### Exercise description
Among the lines below, return each one that contains the word "font".

### Provided information
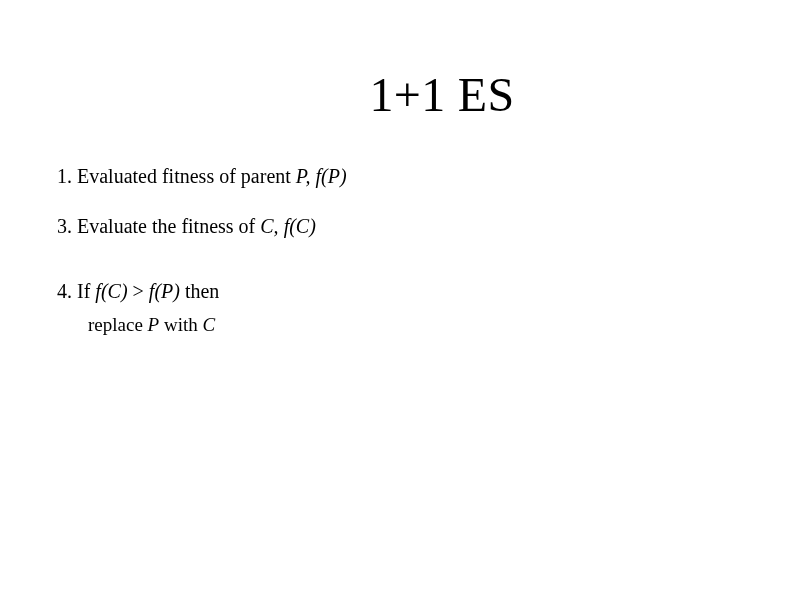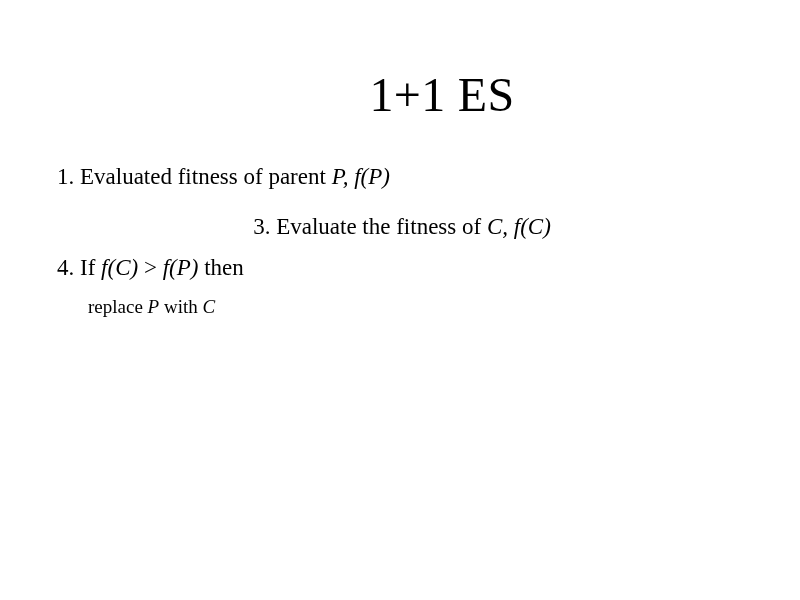--- a/index.html
+++ b/index.html
@@ -42,7 +42,7 @@
     width: 690px;
   }
   .step {
-    font-size: 23px;
+    font-size: 20px;
     line-height: 33px;
     color: #000000;
     margin: 0 0 17px 0;

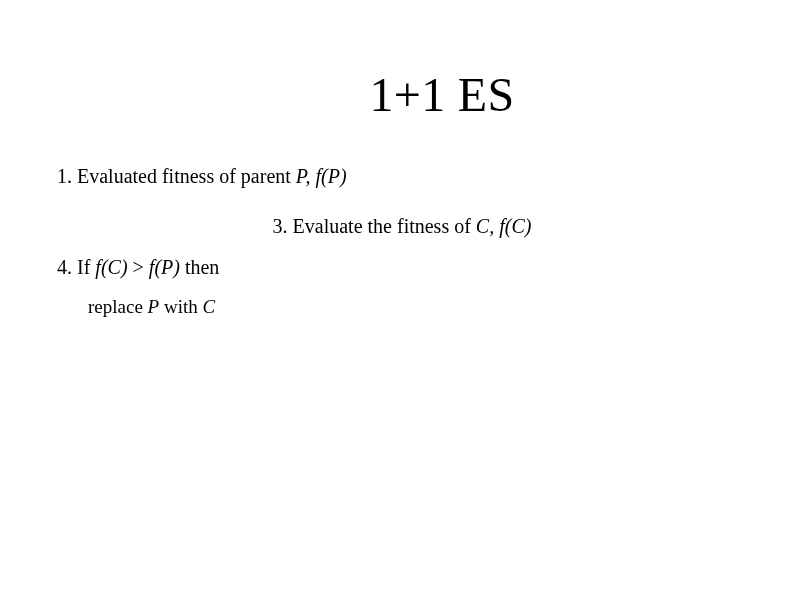--- a/index.html
+++ b/index.html
@@ -59,8 +59,7 @@
     margin-bottom: 19px;
   }
   .step-3 {
-    margin-bottom: 8px;
-    text-align: center;
+    margin-bottom: 32px;
   }
   .step-4 {
     margin-bottom: 6px;

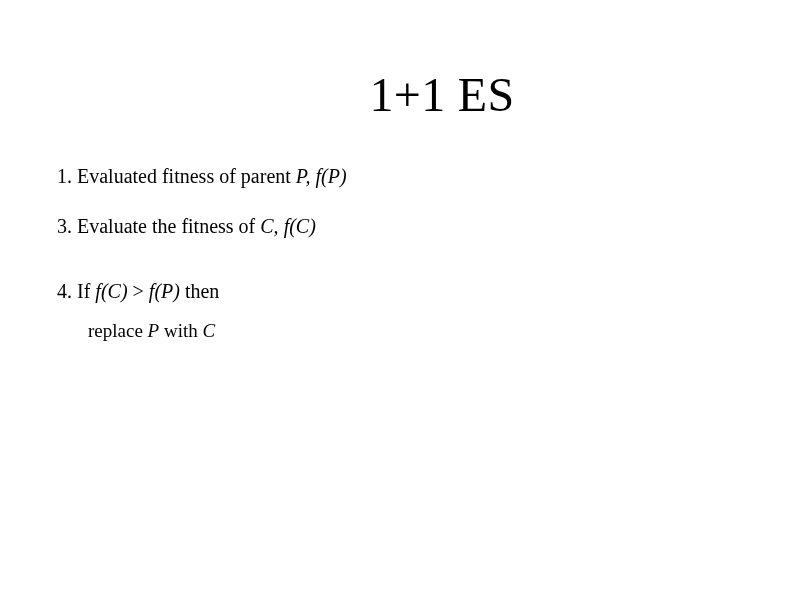--- a/index.html
+++ b/index.html
@@ -62,7 +62,7 @@
     margin-bottom: 32px;
   }
   .step-4 {
-    margin-bottom: 6px;
+    margin-bottom: 0;
   }
   .substep {
     font-size: 19px;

### Your solution
-    font-size: 23px;
+    font-size: 20px;
     font-size: 19px;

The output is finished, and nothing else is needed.